╔══

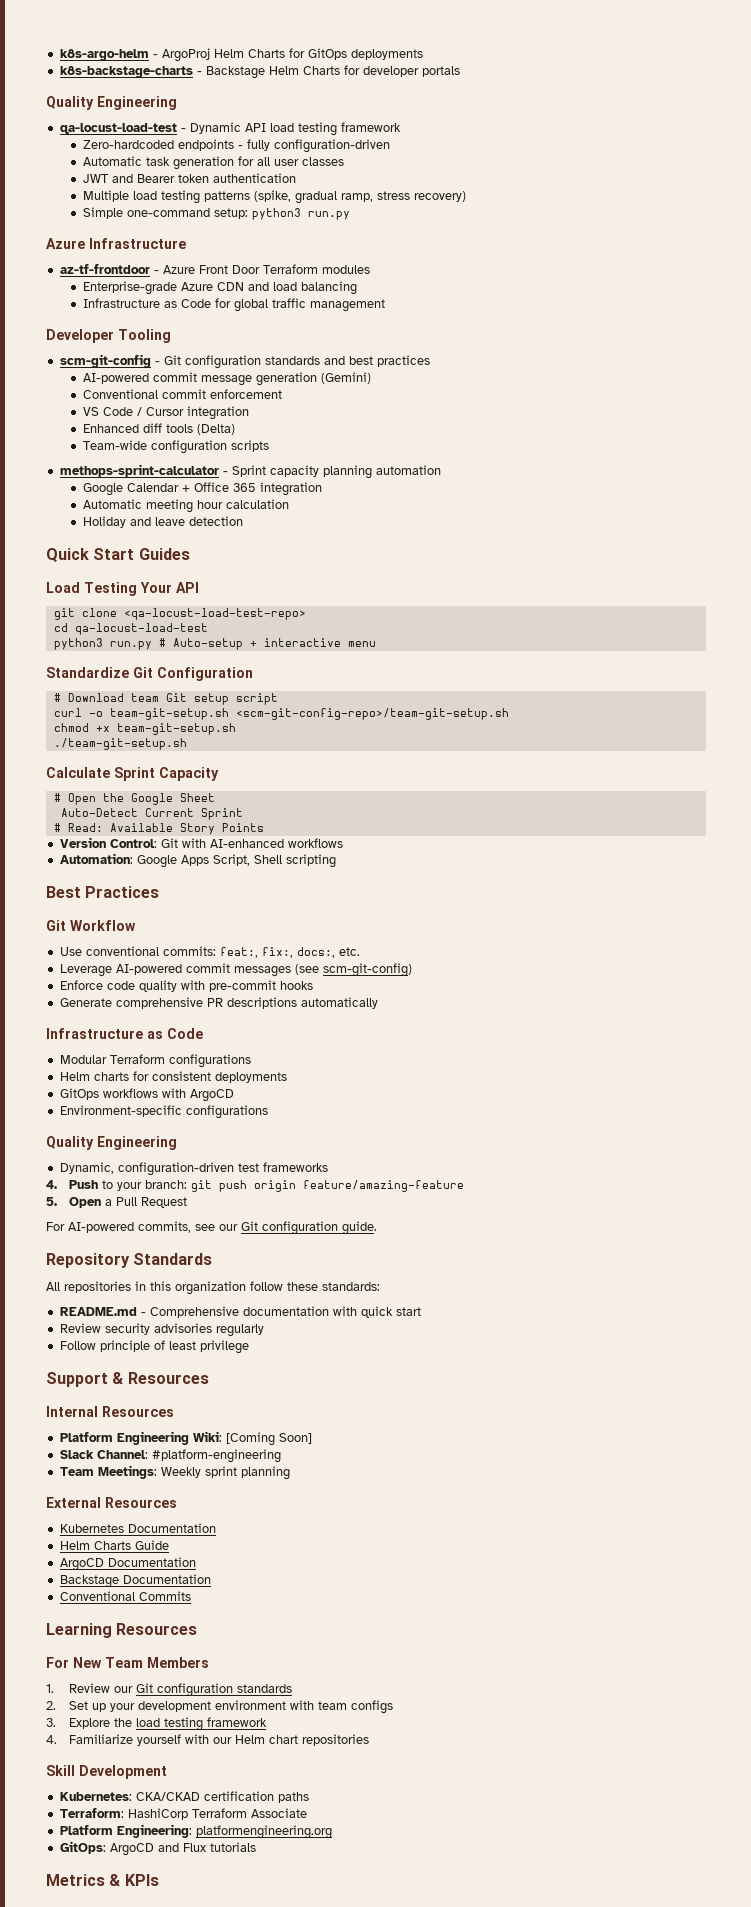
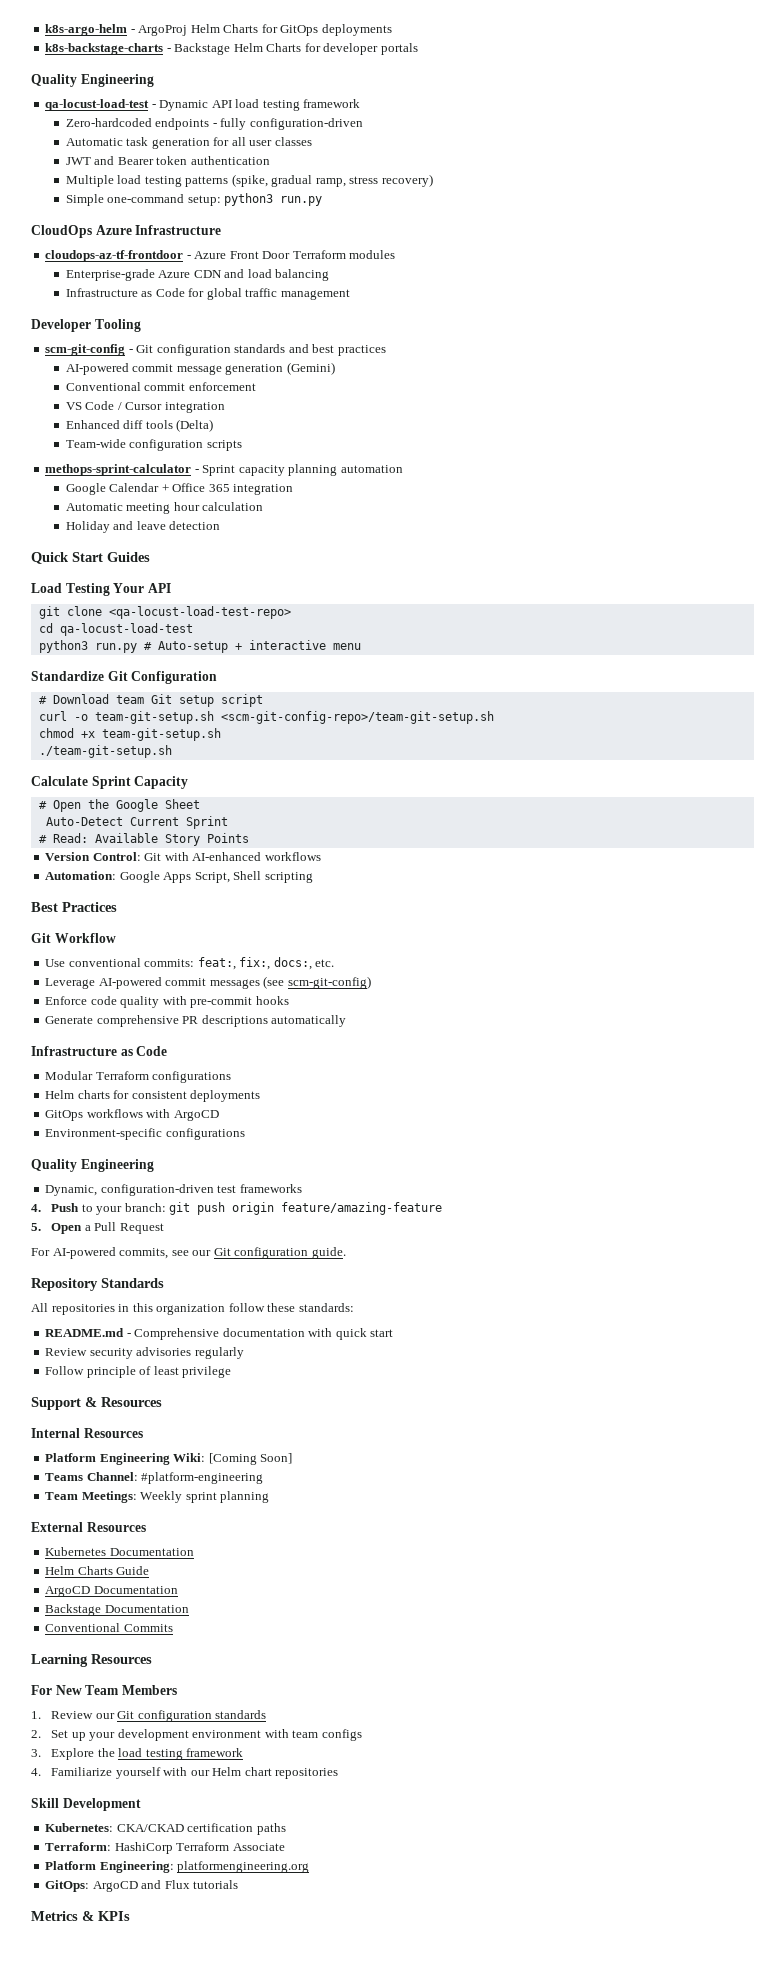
- Azure Infrastructure
+ CloudOps Azure Infrastructure
- az-tf-frontdoor - Azure Front Door Terraform modules
+ cloudops-az-tf-frontdoor - Azure Front Door Terraform modules
- Slack Channel: #platform-engineering
+ Teams Channel: #platform-engineering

╚══

### EXERCISE OBJECTIVE:
Once the pictures are set aside, write out the entries verbatim.

### WRITTEN SOLUTION:
- Azure Infrastructure
+ CloudOps Azure Infrastructure
- az-tf-frontdoor - Azure Front Door Terraform modules
+ cloudops-az-tf-frontdoor - Azure Front Door Terraform modules
- Slack Channel: #platform-engineering
+ Teams Channel: #platform-engineering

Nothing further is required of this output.